__Work request__:
With pictures removed, output every record below exactly as written.

__Data under study__:
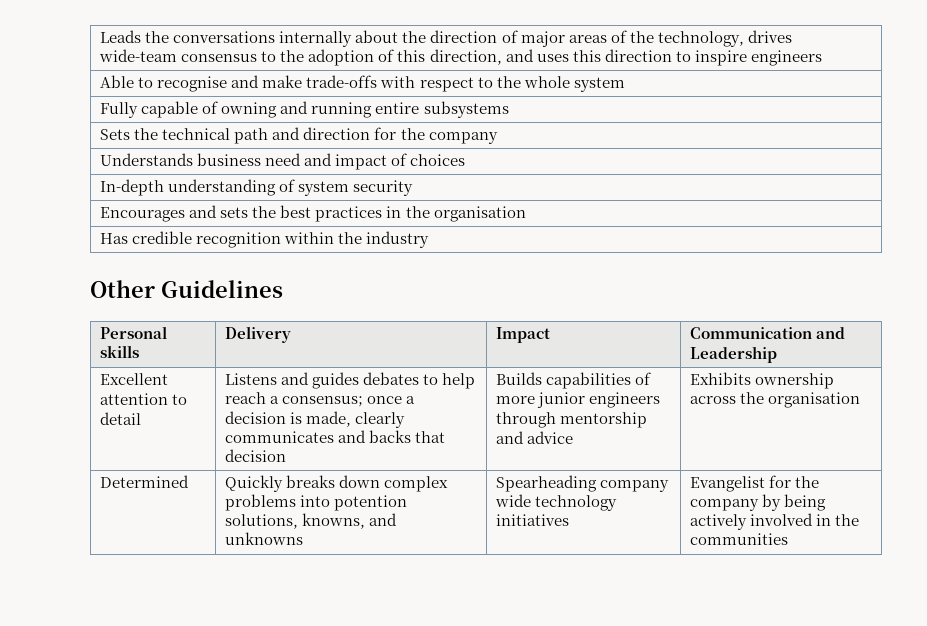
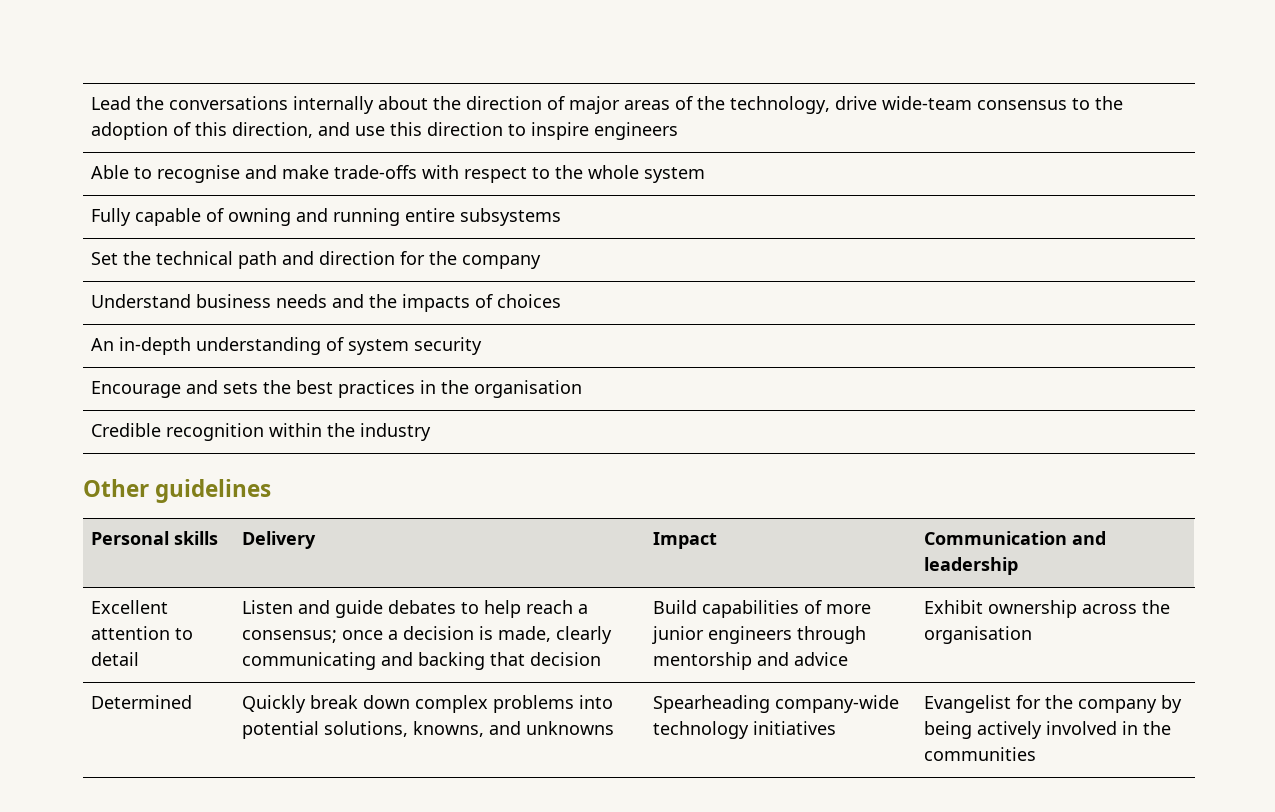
[100,30,142,43] Leads -> [91,96,132,110] Lead
[747,30,792,43] drives -> [835,96,878,110] drive
[536,54,569,62] uses -> [355,126,386,136] use
[100,129,131,140] Sets -> [91,252,119,265] Set
[100,153,388,170] Understands business need and impact -> [91,294,471,312] Understand business needs and the impacts
[100,179,165,196] In-depth -> [91,337,192,355] An in-depth
[100,207,186,222] Encourages -> [91,381,182,398] Encourage
[100,231,193,244] Has credible -> [91,423,162,437] Credible
[161,280,283,298] Guidelines -> [155,479,272,503] guidelines
[690,346,778,363] Leadership -> [924,557,1019,575] leadership
[225,372,360,389] Listens and guides -> [242,600,384,618] Listen and guide
[225,430,412,443] communicates and backs -> [242,652,486,670] communicating and backing
[496,372,543,385] Builds -> [653,600,698,614] Build
[690,372,752,385] Exhibits -> [924,600,984,614] Exhibit
[286,475,336,488] breaks -> [310,695,359,709] break
[334,495,408,511] potention -> [242,721,320,739] potential
[600,480,670,492] [495,494,532,507] company wide -> [775,695,900,713] company-wide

__The completed task__:
[100,30,142,43] Leads -> [91,96,132,110] Lead
[747,30,792,43] drives -> [835,96,878,110] drive
[536,54,569,62] uses -> [355,126,386,136] use
[100,129,131,140] Sets -> [91,252,119,265] Set
[100,153,388,170] Understands business need and impact -> [91,294,471,312] Understand business needs and the impacts
[100,179,165,196] In-depth -> [91,337,192,355] An in-depth
[100,207,186,222] Encourages -> [91,381,182,398] Encourage
[100,231,193,244] Has credible -> [91,423,162,437] Credible
[161,280,283,298] Guidelines -> [155,479,272,503] guidelines
[690,346,778,363] Leadership -> [924,557,1019,575] leadership
[225,372,360,389] Listens and guides -> [242,600,384,618] Listen and guide
[225,430,412,443] communicates and backs -> [242,652,486,670] communicating and backing
[496,372,543,385] Builds -> [653,600,698,614] Build
[690,372,752,385] Exhibits -> [924,600,984,614] Exhibit
[286,475,336,488] breaks -> [310,695,359,709] break
[334,495,408,511] potention -> [242,721,320,739] potential
[600,480,670,492] [495,494,532,507] company wide -> [775,695,900,713] company-wide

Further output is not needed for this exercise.